> _Work item_:
Reproduce the records below; each should match the original exactly.
# # # #
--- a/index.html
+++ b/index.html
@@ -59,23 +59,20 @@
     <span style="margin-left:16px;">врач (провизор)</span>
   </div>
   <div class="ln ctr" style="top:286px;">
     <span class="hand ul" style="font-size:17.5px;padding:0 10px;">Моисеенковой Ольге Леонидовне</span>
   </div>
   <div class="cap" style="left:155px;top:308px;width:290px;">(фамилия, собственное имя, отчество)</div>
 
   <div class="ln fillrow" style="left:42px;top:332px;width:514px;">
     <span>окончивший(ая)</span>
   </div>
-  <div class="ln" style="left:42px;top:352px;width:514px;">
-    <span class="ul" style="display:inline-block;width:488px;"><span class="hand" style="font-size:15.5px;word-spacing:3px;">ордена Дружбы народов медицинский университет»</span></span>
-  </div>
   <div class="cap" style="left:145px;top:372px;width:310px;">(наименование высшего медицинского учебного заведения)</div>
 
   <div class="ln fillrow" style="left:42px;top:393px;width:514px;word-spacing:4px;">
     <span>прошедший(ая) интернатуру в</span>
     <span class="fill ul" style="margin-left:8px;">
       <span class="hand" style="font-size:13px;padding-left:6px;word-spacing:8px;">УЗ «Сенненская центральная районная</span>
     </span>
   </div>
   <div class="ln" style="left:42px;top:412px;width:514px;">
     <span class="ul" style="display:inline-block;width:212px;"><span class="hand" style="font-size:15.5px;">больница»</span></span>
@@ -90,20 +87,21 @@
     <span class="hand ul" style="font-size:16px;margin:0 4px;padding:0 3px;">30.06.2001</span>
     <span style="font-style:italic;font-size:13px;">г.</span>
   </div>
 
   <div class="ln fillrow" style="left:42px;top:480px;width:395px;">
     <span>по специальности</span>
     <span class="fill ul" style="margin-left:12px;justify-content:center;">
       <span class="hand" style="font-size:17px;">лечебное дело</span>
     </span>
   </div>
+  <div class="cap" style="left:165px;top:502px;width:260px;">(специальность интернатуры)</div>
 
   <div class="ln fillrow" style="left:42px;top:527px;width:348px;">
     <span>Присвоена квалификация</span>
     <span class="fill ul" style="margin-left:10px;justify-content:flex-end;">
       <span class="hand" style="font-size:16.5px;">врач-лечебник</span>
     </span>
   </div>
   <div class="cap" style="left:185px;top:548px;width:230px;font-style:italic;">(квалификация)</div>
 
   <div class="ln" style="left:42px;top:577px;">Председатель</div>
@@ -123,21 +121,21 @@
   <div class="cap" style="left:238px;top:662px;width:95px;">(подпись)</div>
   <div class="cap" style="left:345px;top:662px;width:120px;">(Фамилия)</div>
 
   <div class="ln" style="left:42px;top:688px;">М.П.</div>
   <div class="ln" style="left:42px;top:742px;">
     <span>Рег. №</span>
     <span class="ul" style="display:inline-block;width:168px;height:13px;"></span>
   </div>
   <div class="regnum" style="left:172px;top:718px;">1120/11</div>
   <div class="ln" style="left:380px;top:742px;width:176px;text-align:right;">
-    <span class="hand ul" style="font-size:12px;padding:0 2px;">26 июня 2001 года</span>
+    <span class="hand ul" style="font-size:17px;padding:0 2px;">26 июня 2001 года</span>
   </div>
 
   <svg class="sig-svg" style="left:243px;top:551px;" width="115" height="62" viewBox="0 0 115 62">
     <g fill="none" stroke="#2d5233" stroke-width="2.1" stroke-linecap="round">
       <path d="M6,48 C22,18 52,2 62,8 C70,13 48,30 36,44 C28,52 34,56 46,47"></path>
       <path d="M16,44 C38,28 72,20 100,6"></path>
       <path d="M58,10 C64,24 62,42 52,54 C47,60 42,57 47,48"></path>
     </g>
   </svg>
# # # #
> _Solution to this exercise_:
--- a/index.html
+++ b/index.html
@@ -59,23 +59,20 @@
     <span style="margin-left:16px;">врач (провизор)</span>
   </div>
   <div class="ln ctr" style="top:286px;">
     <span class="hand ul" style="font-size:17.5px;padding:0 10px;">Моисеенковой Ольге Леонидовне</span>
   </div>
   <div class="cap" style="left:155px;top:308px;width:290px;">(фамилия, собственное имя, отчество)</div>
 
   <div class="ln fillrow" style="left:42px;top:332px;width:514px;">
     <span>окончивший(ая)</span>
   </div>
-  <div class="ln" style="left:42px;top:352px;width:514px;">
-    <span class="ul" style="display:inline-block;width:488px;"><span class="hand" style="font-size:15.5px;word-spacing:3px;">ордена Дружбы народов медицинский университет»</span></span>
-  </div>
   <div class="cap" style="left:145px;top:372px;width:310px;">(наименование высшего медицинского учебного заведения)</div>
 
   <div class="ln fillrow" style="left:42px;top:393px;width:514px;word-spacing:4px;">
     <span>прошедший(ая) интернатуру в</span>
     <span class="fill ul" style="margin-left:8px;">
       <span class="hand" style="font-size:13px;padding-left:6px;word-spacing:8px;">УЗ «Сенненская центральная районная</span>
     </span>
   </div>
   <div class="ln" style="left:42px;top:412px;width:514px;">
     <span class="ul" style="display:inline-block;width:212px;"><span class="hand" style="font-size:15.5px;">больница»</span></span>
@@ -90,20 +87,21 @@
     <span class="hand ul" style="font-size:16px;margin:0 4px;padding:0 3px;">30.06.2001</span>
     <span style="font-style:italic;font-size:13px;">г.</span>
   </div>
 
   <div class="ln fillrow" style="left:42px;top:480px;width:395px;">
     <span>по специальности</span>
     <span class="fill ul" style="margin-left:12px;justify-content:center;">
       <span class="hand" style="font-size:17px;">лечебное дело</span>
     </span>
   </div>
+  <div class="cap" style="left:165px;top:502px;width:260px;">(специальность интернатуры)</div>
 
   <div class="ln fillrow" style="left:42px;top:527px;width:348px;">
     <span>Присвоена квалификация</span>
     <span class="fill ul" style="margin-left:10px;justify-content:flex-end;">
       <span class="hand" style="font-size:16.5px;">врач-лечебник</span>
     </span>
   </div>
   <div class="cap" style="left:185px;top:548px;width:230px;font-style:italic;">(квалификация)</div>
 
   <div class="ln" style="left:42px;top:577px;">Председатель</div>
@@ -123,21 +121,21 @@
   <div class="cap" style="left:238px;top:662px;width:95px;">(подпись)</div>
   <div class="cap" style="left:345px;top:662px;width:120px;">(Фамилия)</div>
 
   <div class="ln" style="left:42px;top:688px;">М.П.</div>
   <div class="ln" style="left:42px;top:742px;">
     <span>Рег. №</span>
     <span class="ul" style="display:inline-block;width:168px;height:13px;"></span>
   </div>
   <div class="regnum" style="left:172px;top:718px;">1120/11</div>
   <div class="ln" style="left:380px;top:742px;width:176px;text-align:right;">
-    <span class="hand ul" style="font-size:12px;padding:0 2px;">26 июня 2001 года</span>
+    <span class="hand ul" style="font-size:17px;padding:0 2px;">26 июня 2001 года</span>
   </div>
 
   <svg class="sig-svg" style="left:243px;top:551px;" width="115" height="62" viewBox="0 0 115 62">
     <g fill="none" stroke="#2d5233" stroke-width="2.1" stroke-linecap="round">
       <path d="M6,48 C22,18 52,2 62,8 C70,13 48,30 36,44 C28,52 34,56 46,47"></path>
       <path d="M16,44 C38,28 72,20 100,6"></path>
       <path d="M58,10 C64,24 62,42 52,54 C47,60 42,57 47,48"></path>
     </g>
   </svg>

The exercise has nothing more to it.